Another deep exhale as he cruised past his house and parked in her driveway. He switched off the engine and leaned back, tipping his head to stare at the roof of the cab. “Let me ask you something. What do you think the main reason is men and women join the police?”
Tilly unclipped her safety belt. “They have a strong sense of justice?”
Noah made a game-show buzzer noise. “Nope. Try again.”
“They want to help people?”
He pulled off his sunglasses and tossed them on the dashboard. Repeated the game-show buzzer noise. “Strike two.”
“That’s a really annoying, juvenile sound, you know.”

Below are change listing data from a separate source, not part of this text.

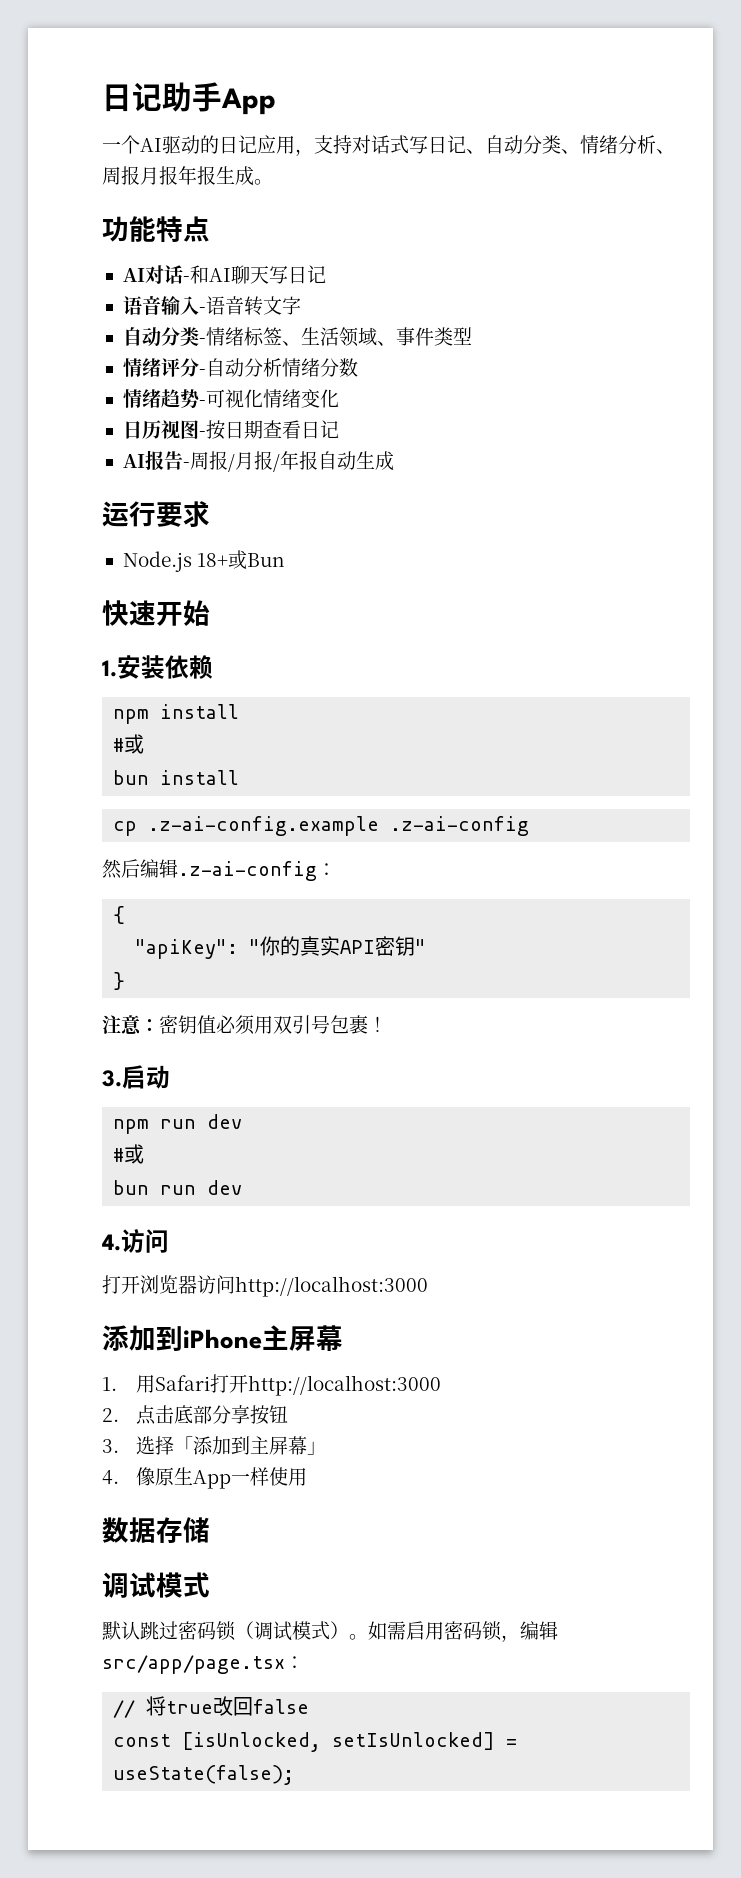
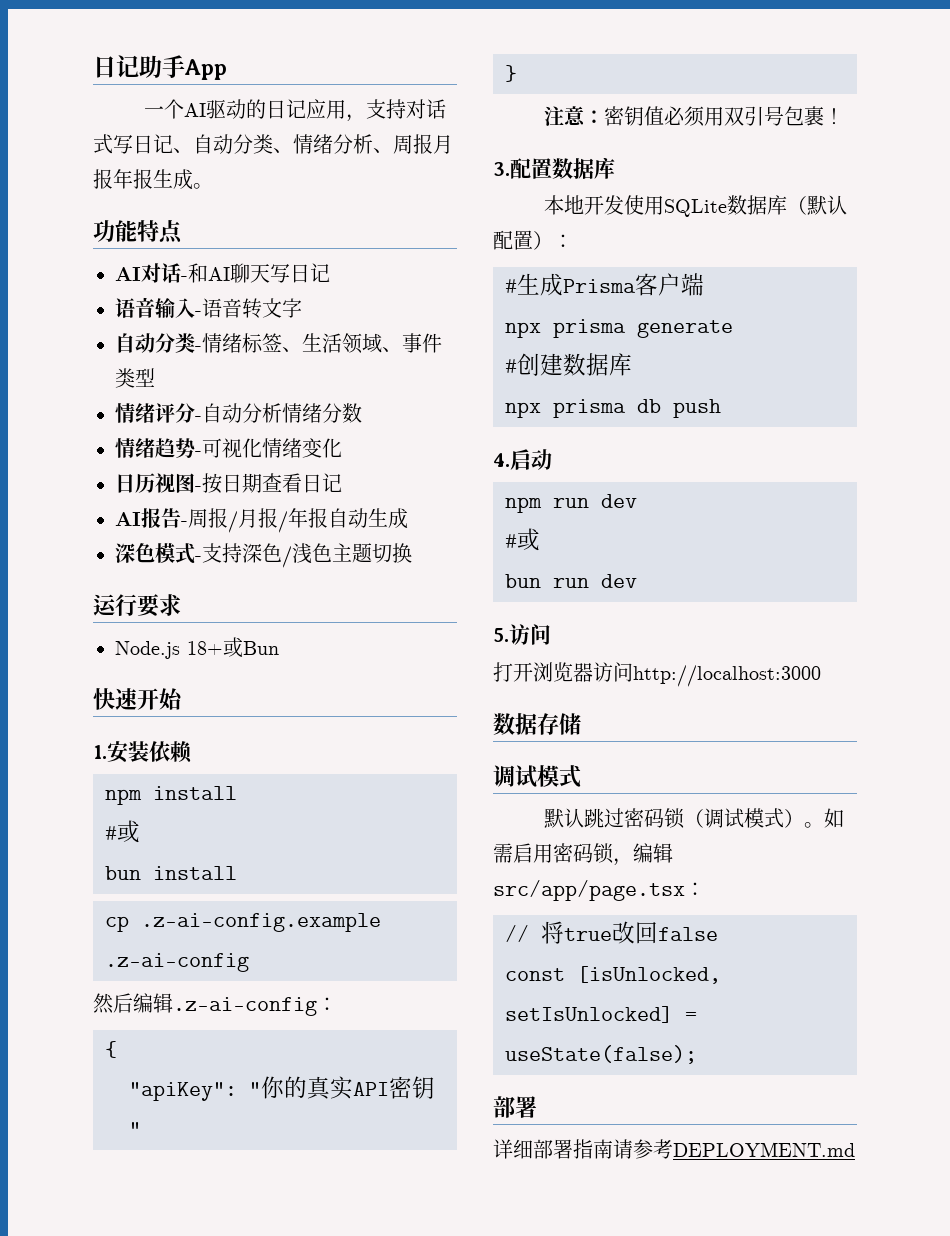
+ 深色模式-支持深色/浅色主题切换
- 3.启动
+ 3.配置数据库
+ 本地开发使用SQLite数据库（默认配置）：
+ #生成Prisma客户端
+ npx prisma generate
+ #创建数据库
+ npx prisma db push
+ 4.启动
- 4.访问
+ 5.访问
- 添加到iPhone主屏幕
- 1.用Safari打开http://localhost:3000
- 2.点击底部分享按钮
- 3.选择「添加到主屏幕」
- 4.像原生App一样使用
  const [isUnlocked, setIsUnlocked] = useState(false);
+ 部署
+ 详细部署指南请参考DEPLOYMENT.md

He rolled his head toward her. “Last guess. Get it right and I won’t buzz you.”
She mock glared at
him, her pulse doing a little tap dance at the base of her throat because she knew his teasing was a thinly veiled shield to protect the hurt that lay beneath. “If I say because you get to boss people around or because you get to wear a dangerously attractive stab-proof vest, you’ll buzz me again. So why don’t you just tell me?”
“Do you think I look dangerously attractive in my uniform, Tilly?”
The tone of his voice dropped into melted caramel territory. Warm and gooey, slowing her reaction time as if she were wading in it. She licked suddenly dry lips. Um, maybe she was spending too much time in police cars since she’d arrived on Stewart Island. “Don’t change the subject.”
“We’ll revisit it later, then.”
He unclipped his safety belt and twisted sideways in his seat to face her, the square meterage of the cab shrinking by a quarter thanks to the sheer bulk of him. Her gaze skittered along the length of his strongly muscled thighs, past the vest—which in all honesty wasn’t that attractive—and along his knife-edge jaw to firm, beautifully sculptured lips that made her weak-kneed and grateful she was still seated. A woman with lesser willpower couldn’t have resisted the lure of running her fingertips over the stubble turning to scruff on his chin. Just to see if it was soft or prickly. Just to touch him in some way.
As if she’d transmitted the desire across her forehead in neon lettering, Noah reached across the console and captured her hand. South of her stomach gave a sweet, hot squeeze as he rubbed his thumb over her knuckles.
“Most of us,” he said, “want to become a police officer to make a difference. In our community, in our country, we want to make a difference.” His thumb continued to stroke the back of her hand and the fluttery dramatics going on inside her ramped up. “It’s as simple and as complicated as that.”
With effort she kept her tongue under lock and key. To her it seemed as obvious as the chiseled nose on his face—that even in her brief time in Oban she could tell he was making a worthwhile difference to the community. Telling him so wouldn’t be anything he hadn’t already heard, and not believed.